(Goal of the exercise):
From the material below, return exactly the lines starting at the one that holds "(201, 564) none" and ending at the one that holds "(756, 231) none -> [70,549,103,559] // exit". Pictures stay out of the answer.

(Exercise materials):
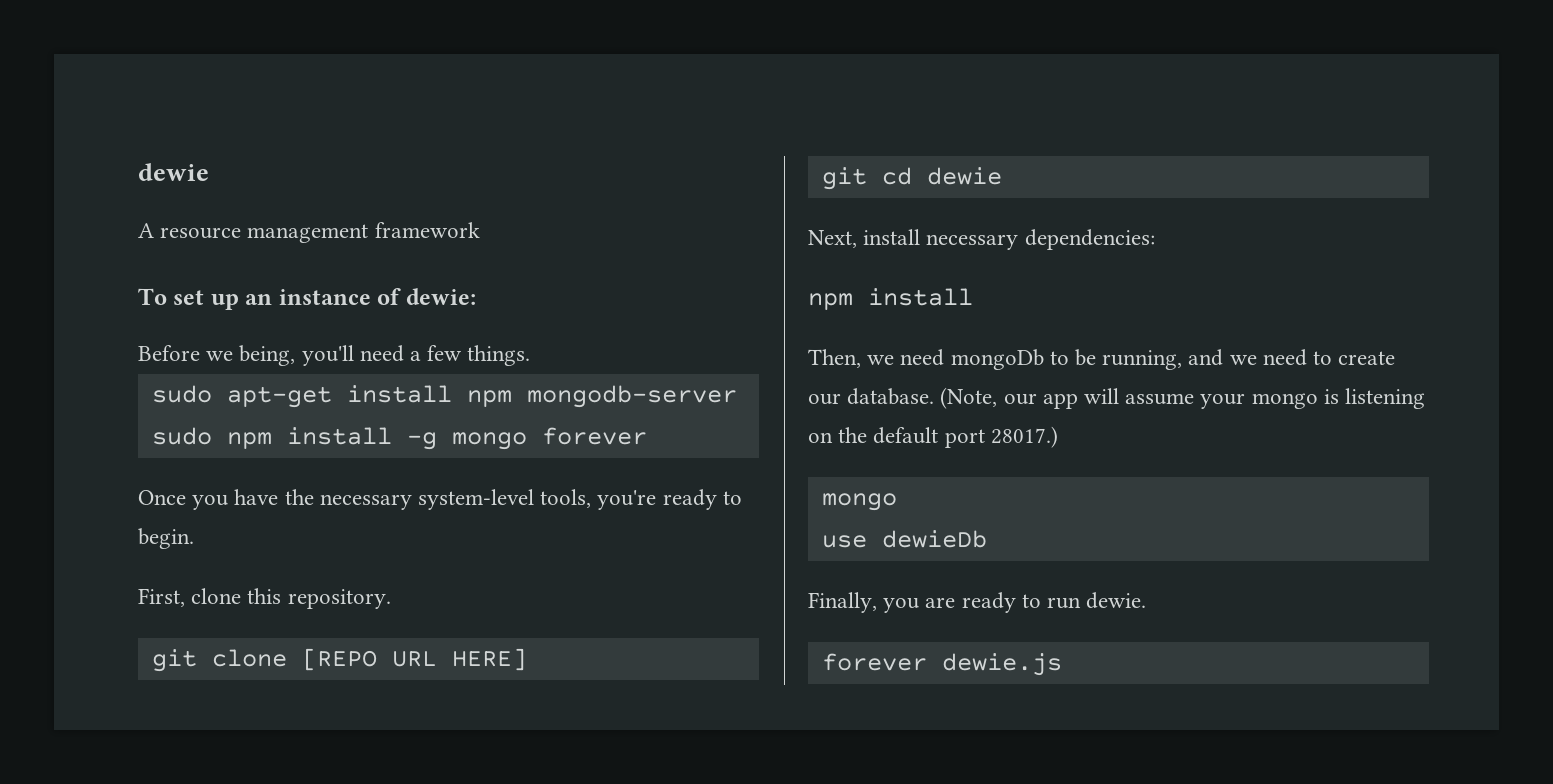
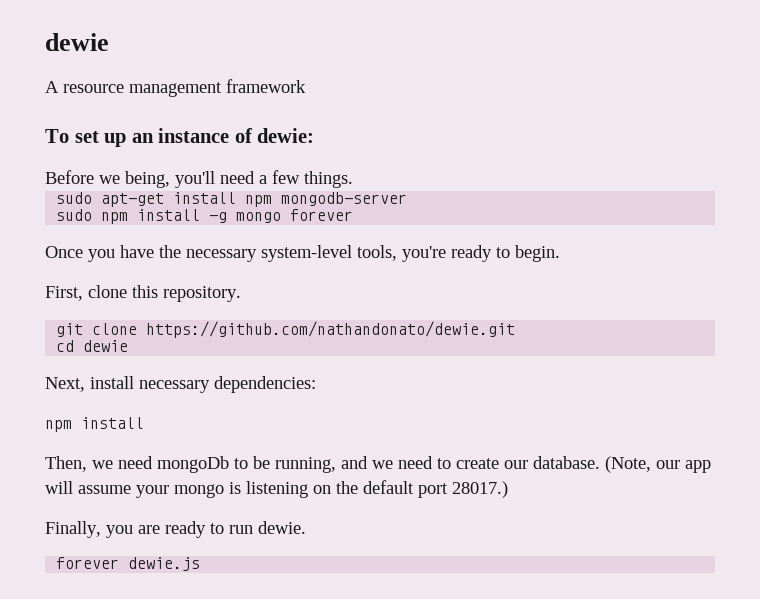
[301,648,527,671] [821,167,867,190] [REPO URL HERE] // git -> [146,321,516,338] https://github.com/nathandonato/dewie.git //
[821,493,897,511] [821,530,987,548] // mongo // use dewieDb -> (508, 489) none

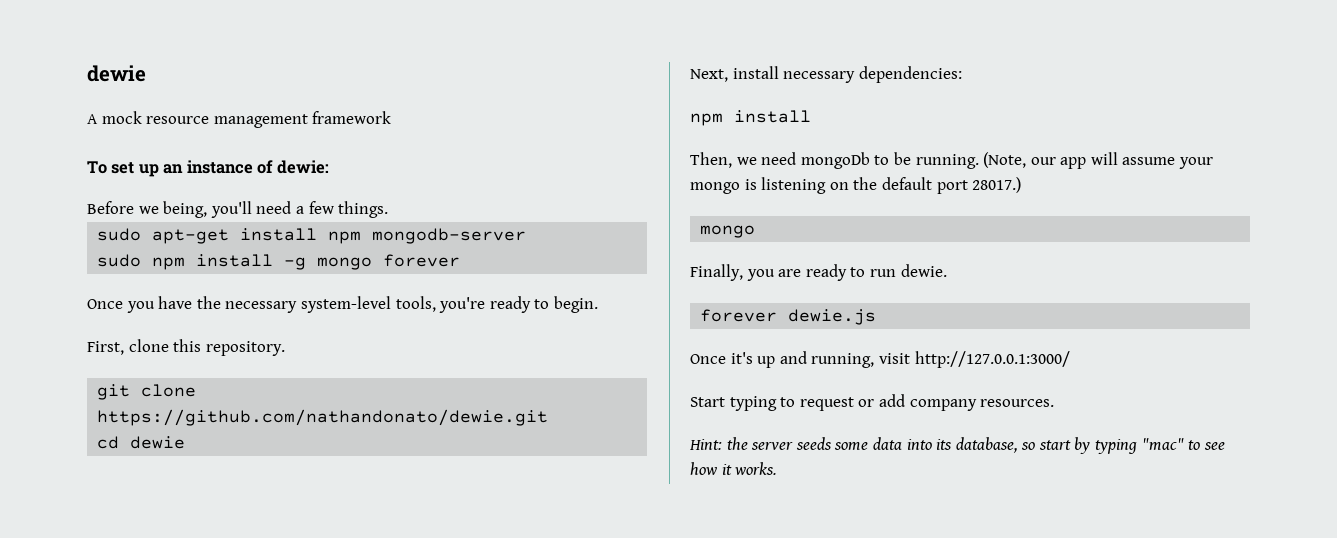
(59, 87) none -> [101,111,142,124] mock
[275,456,600,473] running, and we need to create our database. -> [915,154,979,169] running.
(508, 489) none -> [700,225,756,238] // mongo
(201, 564) none -> [690,351,1070,368] [690,394,1055,411] [689,437,1225,454] [690,462,778,475] // Once it's up and running, visit http://127.0.0.1:3000/ // Start typing to request or add company resources. // Hint: the server seeds some data into its database, so start by typing "mac" to see how it works.

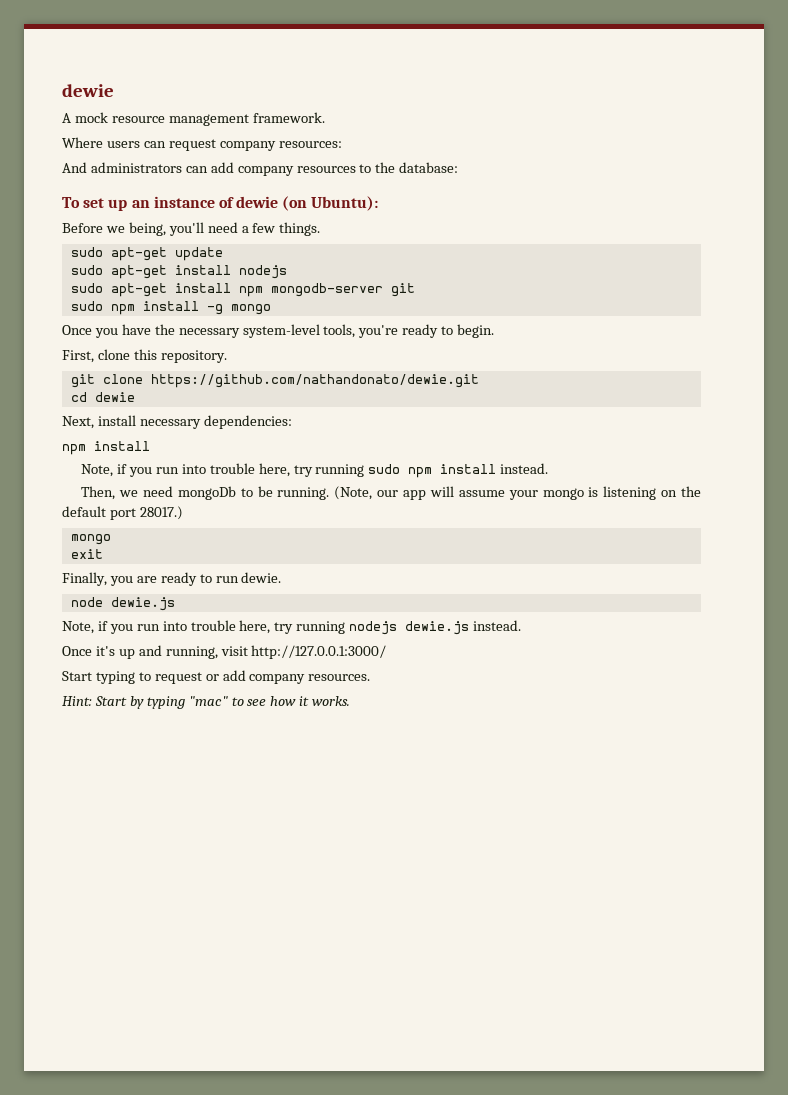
[312,111,392,124] framework -> [252,112,325,123] [62,137,342,151] [62,162,459,176] framework. // Where users can request company resources: // And administrators can add company resources to the database:
[276,160,329,174] dewie: -> [236,196,379,211] dewie (on Ubuntu):
(389, 209) none -> [70,247,223,261] [70,265,287,279] // sudo apt-get update // sudo apt-get install nodejs
(527, 236) none -> [390,283,415,297] git
[383,254,461,267] forever -> (271, 309) none
(811, 116) none -> [81,463,549,478] // Note, if you run into trouble here, try running sudo npm install instead.
(756, 231) none -> [70,549,103,559] // exit
[700,309,877,325] forever dewie.js -> [70,597,175,611] [62,620,522,635] node dewie.js // Note, if you run into trouble here, try running nodejs dewie.js instead.
[726,437,1071,453] the server seeds some data into its database, so start -> [94,696,127,706] Start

(Solution):
(201, 564) none -> [690,351,1070,368] [690,394,1055,411] [689,437,1225,454] [690,462,778,475] // Once it's up and running, visit http://127.0.0.1:3000/ // Start typing to request or add company resources. // Hint: the server seeds some data into its database, so start by typing "mac" to see how it works.

[312,111,392,124] framework -> [252,112,325,123] [62,137,342,151] [62,162,459,176] framework. // Where users can request company resources: // And administrators can add company resources to the database:
[276,160,329,174] dewie: -> [236,196,379,211] dewie (on Ubuntu):
(389, 209) none -> [70,247,223,261] [70,265,287,279] // sudo apt-get update // sudo apt-get install nodejs
(527, 236) none -> [390,283,415,297] git
[383,254,461,267] forever -> (271, 309) none
(811, 116) none -> [81,463,549,478] // Note, if you run into trouble here, try running sudo npm install instead.
(756, 231) none -> [70,549,103,559] // exit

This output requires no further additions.